ASSIGNMENT - Once the images are removed, repeat all of the entries exactly.

Excerpts from a dataset -
Segment Open

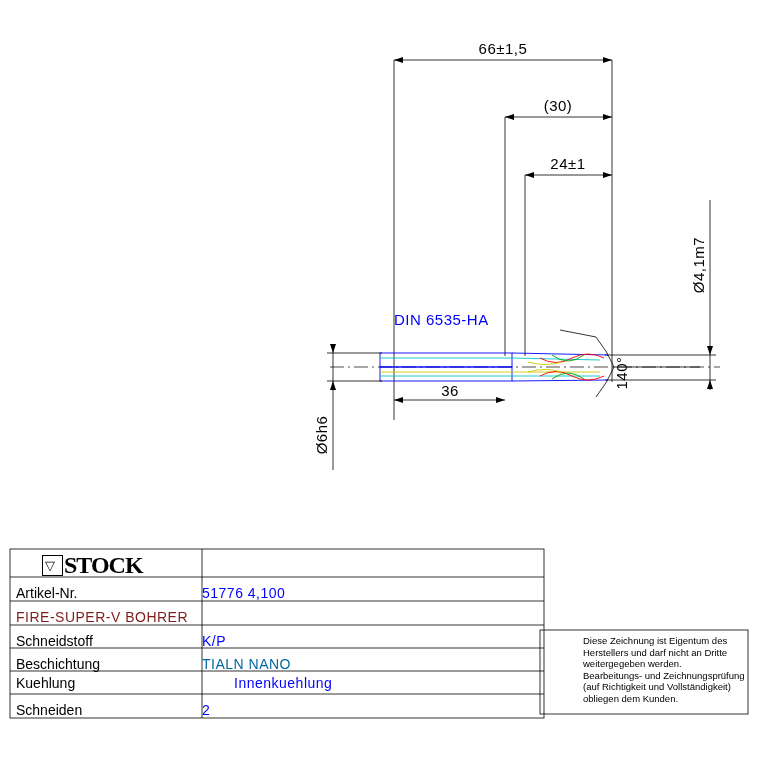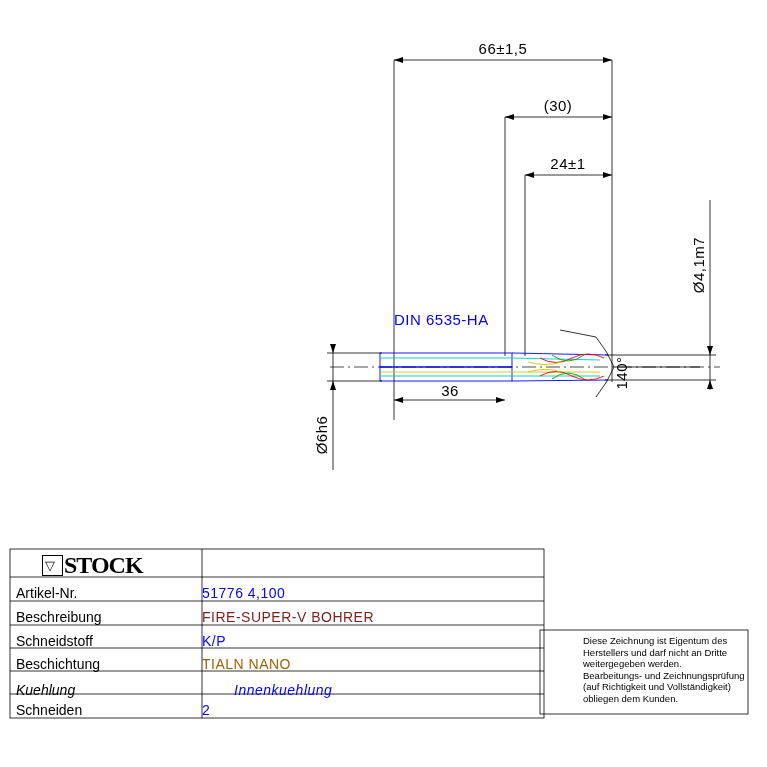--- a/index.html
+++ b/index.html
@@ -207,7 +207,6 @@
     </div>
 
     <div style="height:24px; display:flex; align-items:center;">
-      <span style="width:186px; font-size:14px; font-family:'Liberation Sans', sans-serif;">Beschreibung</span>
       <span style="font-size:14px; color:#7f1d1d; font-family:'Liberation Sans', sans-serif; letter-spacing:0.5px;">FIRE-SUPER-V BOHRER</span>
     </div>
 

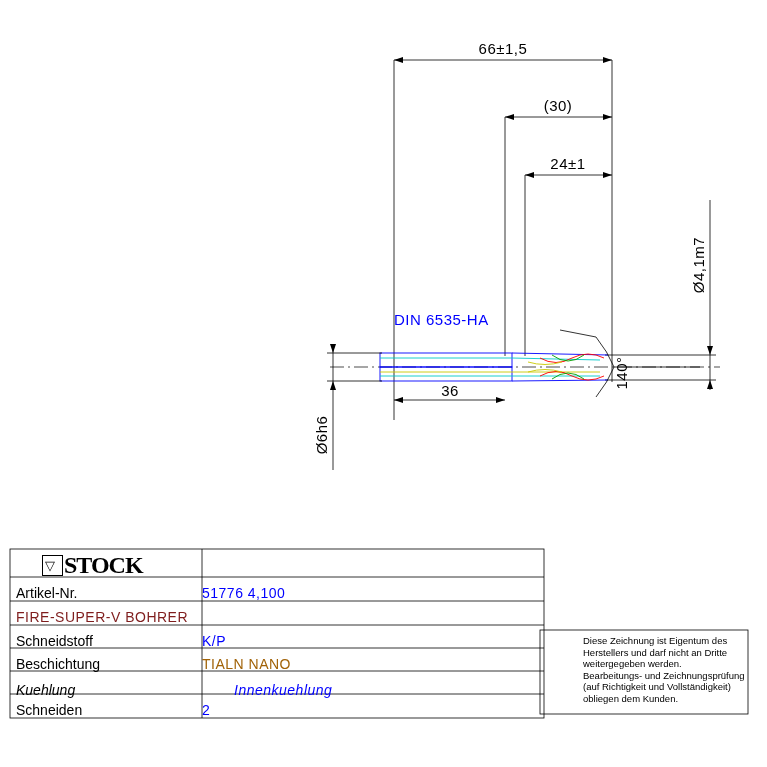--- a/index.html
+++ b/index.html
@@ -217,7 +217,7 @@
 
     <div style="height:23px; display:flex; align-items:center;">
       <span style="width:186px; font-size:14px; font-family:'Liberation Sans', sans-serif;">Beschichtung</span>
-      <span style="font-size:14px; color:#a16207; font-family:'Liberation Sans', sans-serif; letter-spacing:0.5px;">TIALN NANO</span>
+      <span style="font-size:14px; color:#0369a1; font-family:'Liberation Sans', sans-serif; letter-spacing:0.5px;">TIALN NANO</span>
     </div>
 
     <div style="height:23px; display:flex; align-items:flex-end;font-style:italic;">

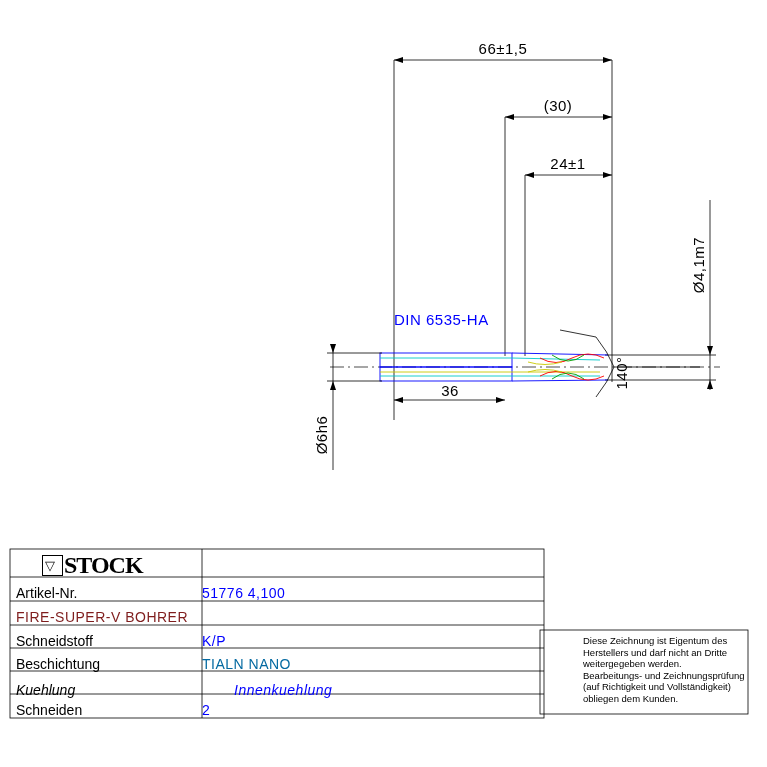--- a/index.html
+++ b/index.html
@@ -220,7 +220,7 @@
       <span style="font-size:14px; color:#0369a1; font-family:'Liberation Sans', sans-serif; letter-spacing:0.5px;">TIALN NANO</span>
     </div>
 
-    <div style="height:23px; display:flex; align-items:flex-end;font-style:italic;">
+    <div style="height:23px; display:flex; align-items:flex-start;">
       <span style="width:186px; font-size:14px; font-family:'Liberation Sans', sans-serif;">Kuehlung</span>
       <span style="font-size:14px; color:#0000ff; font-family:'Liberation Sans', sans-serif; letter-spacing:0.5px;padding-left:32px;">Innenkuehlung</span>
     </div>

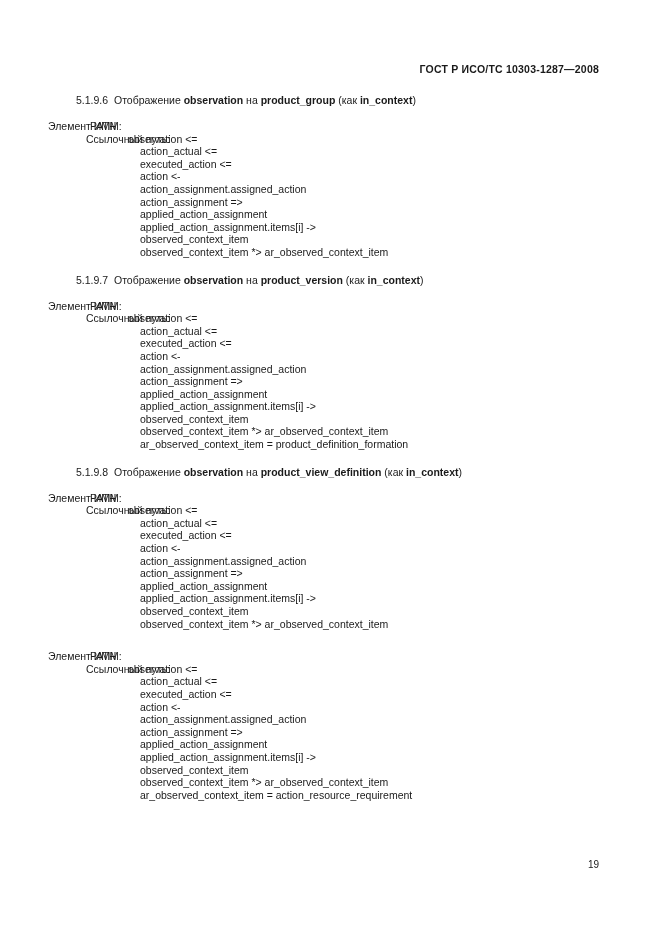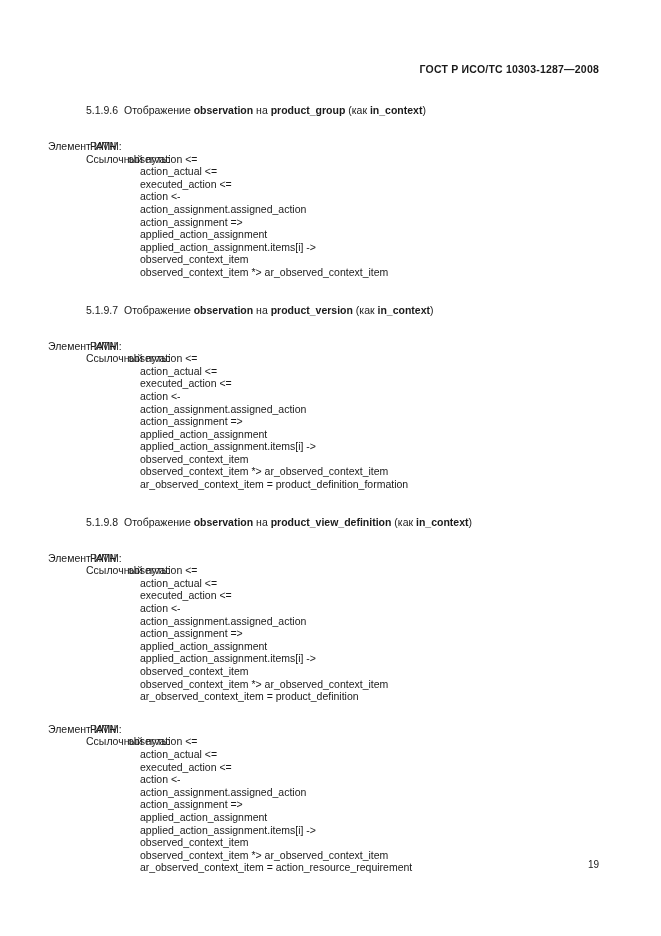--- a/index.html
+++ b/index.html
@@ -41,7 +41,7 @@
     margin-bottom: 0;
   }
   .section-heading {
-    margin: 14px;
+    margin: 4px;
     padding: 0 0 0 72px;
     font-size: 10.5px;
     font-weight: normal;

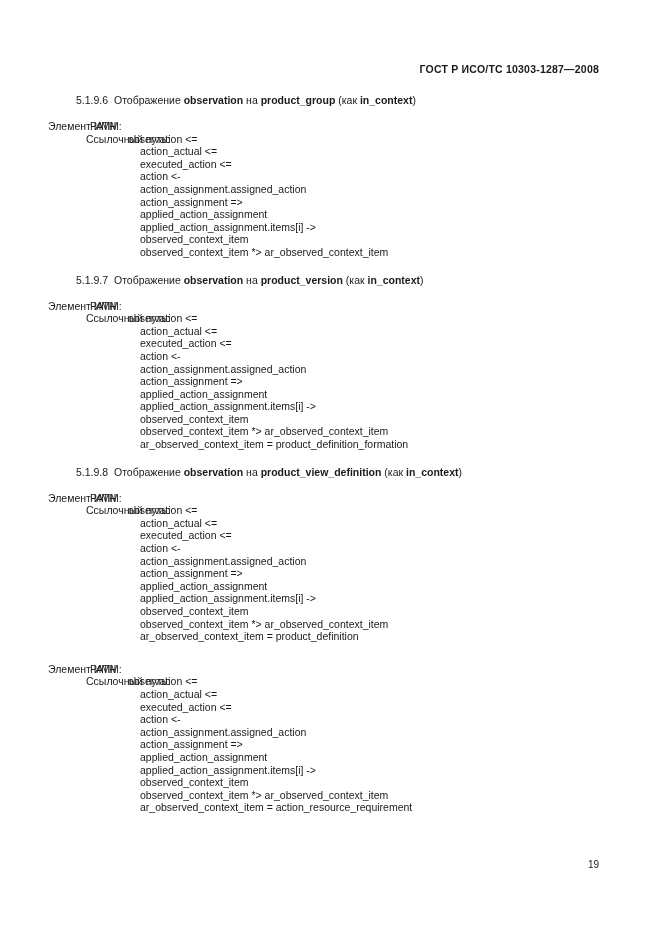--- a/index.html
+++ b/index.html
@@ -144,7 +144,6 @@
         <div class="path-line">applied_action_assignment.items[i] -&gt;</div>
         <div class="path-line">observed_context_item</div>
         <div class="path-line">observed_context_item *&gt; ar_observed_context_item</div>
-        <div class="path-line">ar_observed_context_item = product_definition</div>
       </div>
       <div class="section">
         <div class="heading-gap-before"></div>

Segment Closed

EXPECTED OUTPUT -
--- a/index.html
+++ b/index.html
@@ -207,7 +207,6 @@
     </div>
 
     <div style="height:24px; display:flex; align-items:center;">
-      <span style="width:186px; font-size:14px; font-family:'Liberation Sans', sans-serif;">Beschreibung</span>
       <span style="font-size:14px; color:#7f1d1d; font-family:'Liberation Sans', sans-serif; letter-spacing:0.5px;">FIRE-SUPER-V BOHRER</span>
     </div>
 

--- a/index.html
+++ b/index.html
@@ -217,7 +217,7 @@
 
     <div style="height:23px; display:flex; align-items:center;">
       <span style="width:186px; font-size:14px; font-family:'Liberation Sans', sans-serif;">Beschichtung</span>
-      <span style="font-size:14px; color:#a16207; font-family:'Liberation Sans', sans-serif; letter-spacing:0.5px;">TIALN NANO</span>
+      <span style="font-size:14px; color:#0369a1; font-family:'Liberation Sans', sans-serif; letter-spacing:0.5px;">TIALN NANO</span>
     </div>
 
     <div style="height:23px; display:flex; align-items:flex-end;font-style:italic;">

--- a/index.html
+++ b/index.html
@@ -220,7 +220,7 @@
       <span style="font-size:14px; color:#0369a1; font-family:'Liberation Sans', sans-serif; letter-spacing:0.5px;">TIALN NANO</span>
     </div>
 
-    <div style="height:23px; display:flex; align-items:flex-end;font-style:italic;">
+    <div style="height:23px; display:flex; align-items:flex-start;">
       <span style="width:186px; font-size:14px; font-family:'Liberation Sans', sans-serif;">Kuehlung</span>
       <span style="font-size:14px; color:#0000ff; font-family:'Liberation Sans', sans-serif; letter-spacing:0.5px;padding-left:32px;">Innenkuehlung</span>
     </div>

--- a/index.html
+++ b/index.html
@@ -41,7 +41,7 @@
     margin-bottom: 0;
   }
   .section-heading {
-    margin: 14px;
+    margin: 4px;
     padding: 0 0 0 72px;
     font-size: 10.5px;
     font-weight: normal;

--- a/index.html
+++ b/index.html
@@ -144,7 +144,6 @@
         <div class="path-line">applied_action_assignment.items[i] -&gt;</div>
         <div class="path-line">observed_context_item</div>
         <div class="path-line">observed_context_item *&gt; ar_observed_context_item</div>
-        <div class="path-line">ar_observed_context_item = product_definition</div>
       </div>
       <div class="section">
         <div class="heading-gap-before"></div>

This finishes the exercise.